U of T researchers work with Mississauga’s Trillium Health Partners to create ‘learning health system’

‘It’s quality improvement on steroids’

From left: Researchers Kerry Kuluski, Walter Wodchis, Robert Reid, Laura Rosella are working closely with Trillium Health Partners and the communities it serves to improve health care and planning immediately and tangibly (supplied image)

University of Toronto researchers are addressing hospital overcrowding by looking far beyond packed waiting rooms and overburdened corridors.

Working closely with Mississauga’s Trillium Health Partners, researchers at the Dalla Lana School of Public Health – including epidemiologist Laura Rosella, and health systems experts Kerry Kuluski and Walter Wodchis, as well as Robert Reid, chief scientist at Trillium’s Institute for Better Health – have spent the past two years talking to people with complex medical needs, such as diabetes and mental health challenges and spending time with patients and their families to understand what good care means to them.

Next, they use the data collected from the community and three local hospitals to create indicators and dashboards that can be used to improve care and planning immediately and tangibly – not theoretically, and in some distant future.

In short, they are helping to turn a community hospital system into what they’re calling Canada’s first learning health system.

“We’re redefining the role of the hospital in the Canadian context,” says Karli Farrow, THP’s president and CEO.  “This is no longer only about high quality acute-care services delivered to those who make their way to us.
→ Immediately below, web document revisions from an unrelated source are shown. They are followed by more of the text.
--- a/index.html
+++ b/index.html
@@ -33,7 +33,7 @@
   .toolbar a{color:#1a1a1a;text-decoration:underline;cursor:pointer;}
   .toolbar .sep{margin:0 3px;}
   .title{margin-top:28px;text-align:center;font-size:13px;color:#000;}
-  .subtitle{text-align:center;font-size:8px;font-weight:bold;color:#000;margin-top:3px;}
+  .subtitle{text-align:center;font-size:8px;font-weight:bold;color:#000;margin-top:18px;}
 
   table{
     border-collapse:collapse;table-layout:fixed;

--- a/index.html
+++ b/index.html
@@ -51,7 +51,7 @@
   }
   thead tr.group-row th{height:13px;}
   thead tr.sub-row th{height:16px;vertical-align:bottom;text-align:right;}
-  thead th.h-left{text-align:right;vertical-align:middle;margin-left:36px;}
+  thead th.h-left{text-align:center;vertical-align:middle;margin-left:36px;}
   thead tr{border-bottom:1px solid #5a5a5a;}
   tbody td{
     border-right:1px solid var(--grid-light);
Our goal is better health for the community, which means we need to be a part of a complete and inclusive system of care.

“Our research mission is completely embedded into this effort.”
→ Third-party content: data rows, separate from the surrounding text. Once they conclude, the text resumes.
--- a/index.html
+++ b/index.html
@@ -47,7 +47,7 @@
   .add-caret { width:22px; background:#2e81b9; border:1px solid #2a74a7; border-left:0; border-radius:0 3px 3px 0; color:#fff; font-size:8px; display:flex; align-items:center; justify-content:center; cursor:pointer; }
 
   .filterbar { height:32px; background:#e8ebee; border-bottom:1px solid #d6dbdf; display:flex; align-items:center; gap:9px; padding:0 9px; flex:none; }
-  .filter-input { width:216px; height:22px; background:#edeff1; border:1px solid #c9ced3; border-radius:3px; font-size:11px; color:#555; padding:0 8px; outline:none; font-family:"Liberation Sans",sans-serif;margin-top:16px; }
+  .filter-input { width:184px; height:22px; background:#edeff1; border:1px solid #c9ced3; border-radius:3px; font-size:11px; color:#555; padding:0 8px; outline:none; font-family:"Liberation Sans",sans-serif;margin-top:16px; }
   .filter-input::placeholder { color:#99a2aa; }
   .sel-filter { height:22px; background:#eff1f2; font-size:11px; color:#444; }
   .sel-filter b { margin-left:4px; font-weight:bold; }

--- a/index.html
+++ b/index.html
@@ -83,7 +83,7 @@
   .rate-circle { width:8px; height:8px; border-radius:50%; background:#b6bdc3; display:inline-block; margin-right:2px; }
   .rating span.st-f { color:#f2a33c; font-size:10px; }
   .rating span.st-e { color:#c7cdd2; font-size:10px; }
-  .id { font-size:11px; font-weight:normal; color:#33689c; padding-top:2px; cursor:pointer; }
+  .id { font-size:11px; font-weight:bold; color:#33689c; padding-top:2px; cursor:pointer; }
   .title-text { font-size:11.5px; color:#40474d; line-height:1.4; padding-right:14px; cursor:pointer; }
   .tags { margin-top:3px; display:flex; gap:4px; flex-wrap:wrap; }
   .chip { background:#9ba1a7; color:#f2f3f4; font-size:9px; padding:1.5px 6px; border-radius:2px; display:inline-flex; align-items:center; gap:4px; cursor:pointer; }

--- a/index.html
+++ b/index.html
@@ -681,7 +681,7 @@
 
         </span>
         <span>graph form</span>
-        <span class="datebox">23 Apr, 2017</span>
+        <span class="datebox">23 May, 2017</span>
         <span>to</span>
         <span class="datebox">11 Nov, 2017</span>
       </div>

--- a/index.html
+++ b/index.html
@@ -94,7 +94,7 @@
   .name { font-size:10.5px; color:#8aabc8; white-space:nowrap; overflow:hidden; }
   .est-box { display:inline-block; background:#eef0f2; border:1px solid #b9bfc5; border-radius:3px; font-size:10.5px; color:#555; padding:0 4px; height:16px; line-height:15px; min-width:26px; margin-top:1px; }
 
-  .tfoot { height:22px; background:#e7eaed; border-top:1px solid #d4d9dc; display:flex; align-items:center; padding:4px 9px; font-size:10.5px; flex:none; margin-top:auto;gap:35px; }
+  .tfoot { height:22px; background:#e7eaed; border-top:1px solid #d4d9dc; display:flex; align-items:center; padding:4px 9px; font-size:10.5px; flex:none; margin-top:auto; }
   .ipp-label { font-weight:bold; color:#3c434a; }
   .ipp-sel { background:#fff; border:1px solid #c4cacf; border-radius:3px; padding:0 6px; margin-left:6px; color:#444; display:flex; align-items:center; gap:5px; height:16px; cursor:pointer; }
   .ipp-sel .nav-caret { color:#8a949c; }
Reid, a professor at the Dalla Lana School of Public Health, says research is not only about discovery for its own sake – but having impact.

“Health systems across the world are broken, with too many people left behind, and I believe research can have a strong role to play in changing how they bring value to the populations they serve,” he says. “We’re combining high-powered research methods with expertise in rapid implementation – it’s quality improvement on steroids.”